In this example we will close Paul’s Guitar Shop, Inc.’s temporary accounts using the income summary account method from his financial statements in the previous example. Clear the balance of the expense accounts by debiting income summary and crediting the corresponding expenses. Temporary accounts are accounts in the general ledger that are used to accumulate transactions over a single accounting period. The balances of these accounts are eventually used to construct the income statement at the end of the fiscal year. Once this closing entry is made, the revenue account balance will be zero and the account will be ready to accumulate revenue at the beginning of the next accounting period.
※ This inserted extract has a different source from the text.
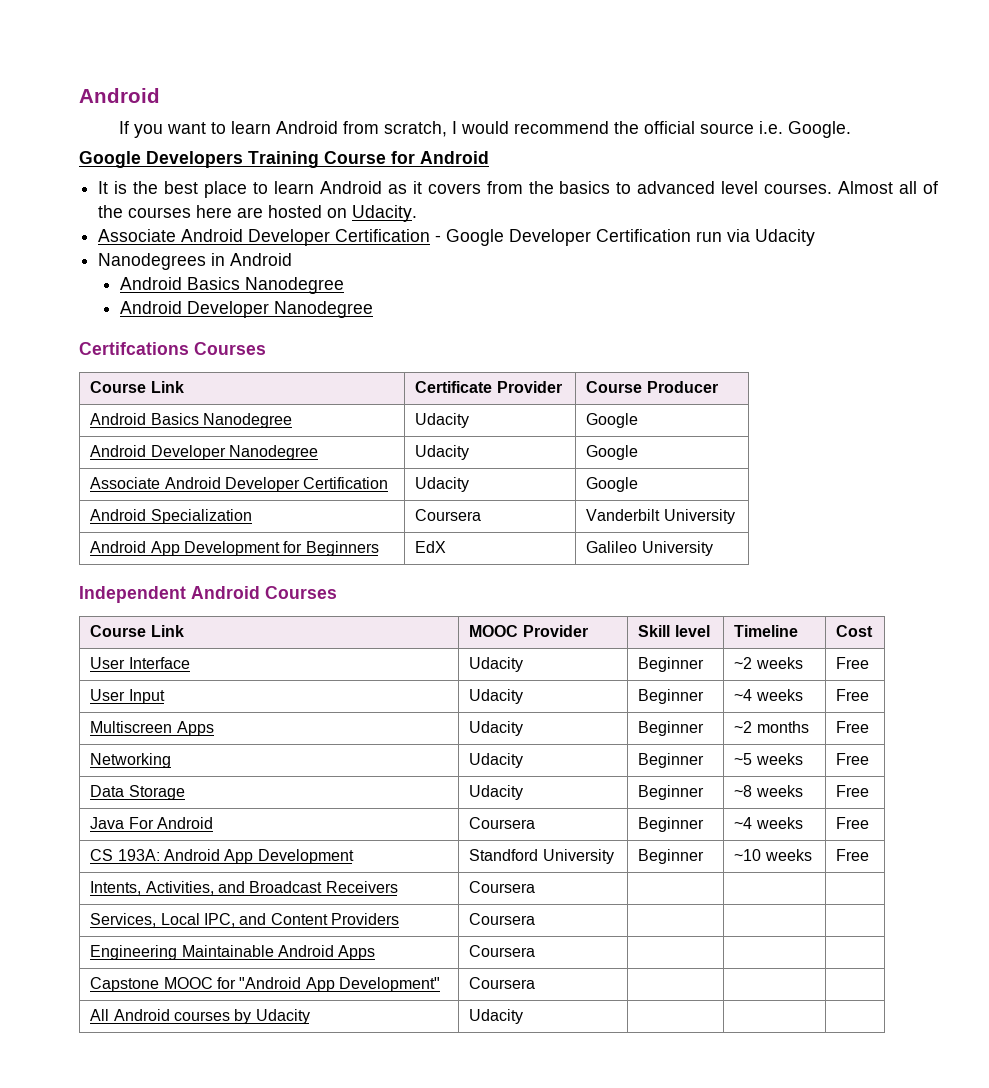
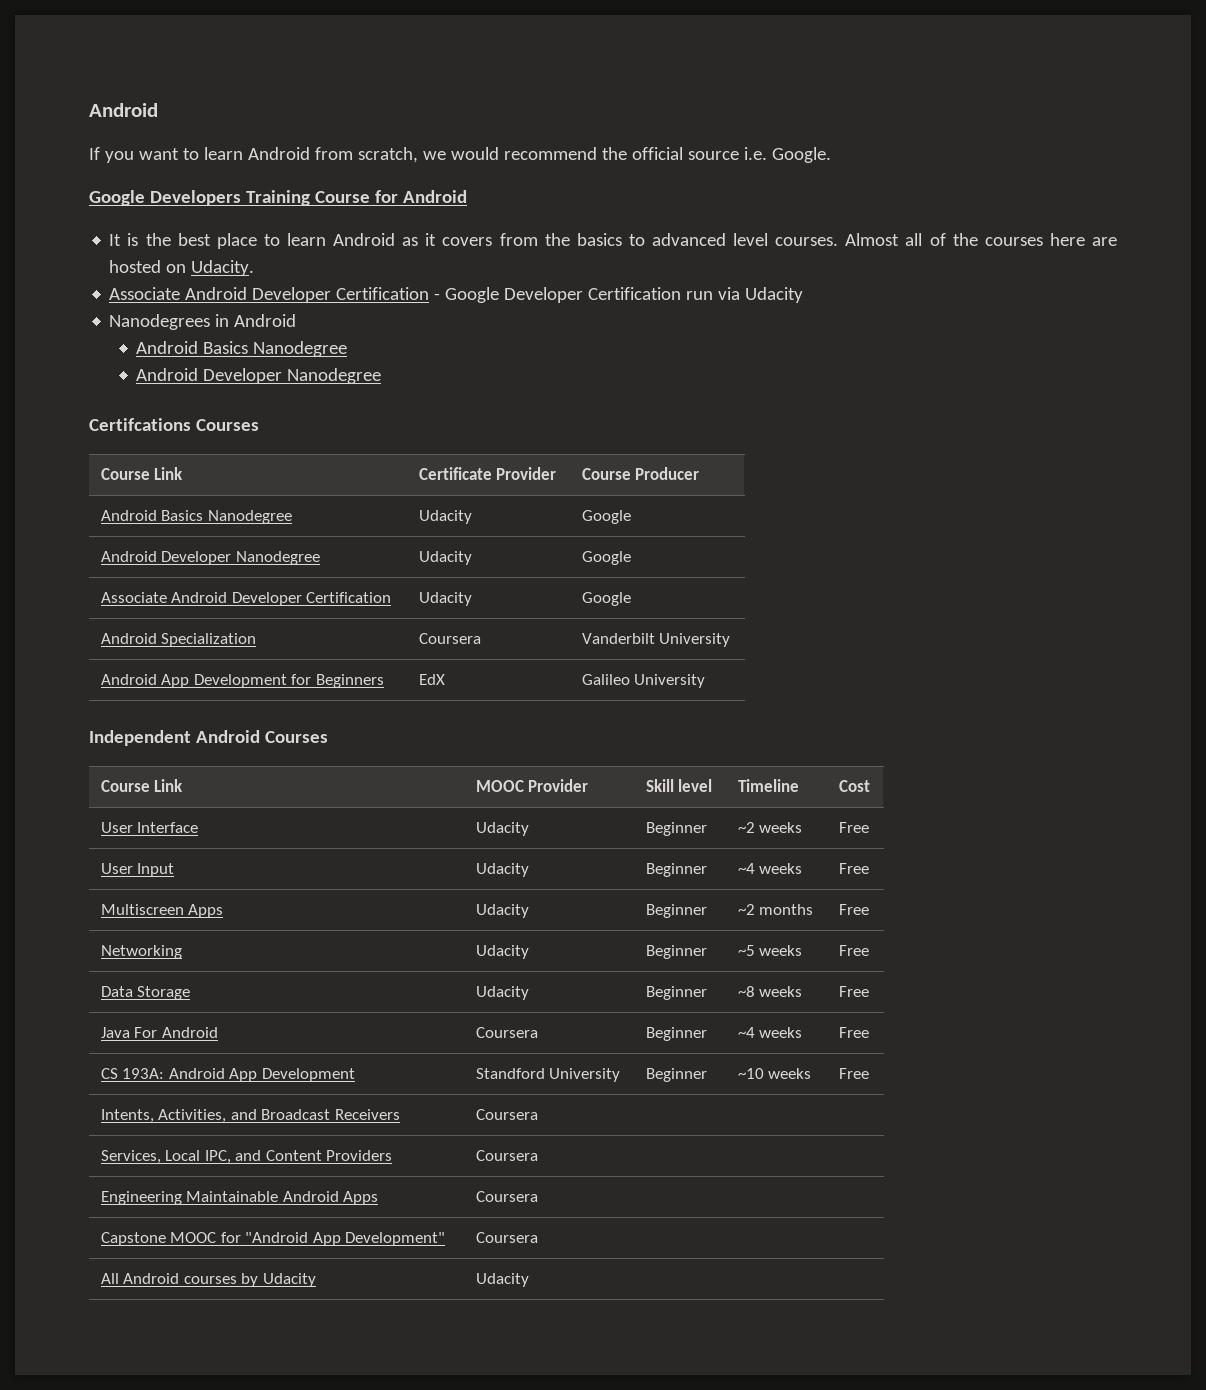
- If you want to learn Android from scratch, I would recommend the official source i.e. Google.
+ If you want to learn Android from scratch, we would recommend the official source i.e. Google.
How to Book a Loss to Retained Earnings
Therefore, these accounts still have a balance in the new year, because they are not closed, and the balances are carried forward from December 31 to January 1 to start the new annual accounting period. Temporary accounts are used to record accounting activity during a specific period. All revenue and expense accounts must end with a zero balance because they are reported in defined periods and are not carried over into the future. For example, $100 in revenue this year does not count as $100 of revenue for next year, even if the company retained the funds for use in the next 12 months.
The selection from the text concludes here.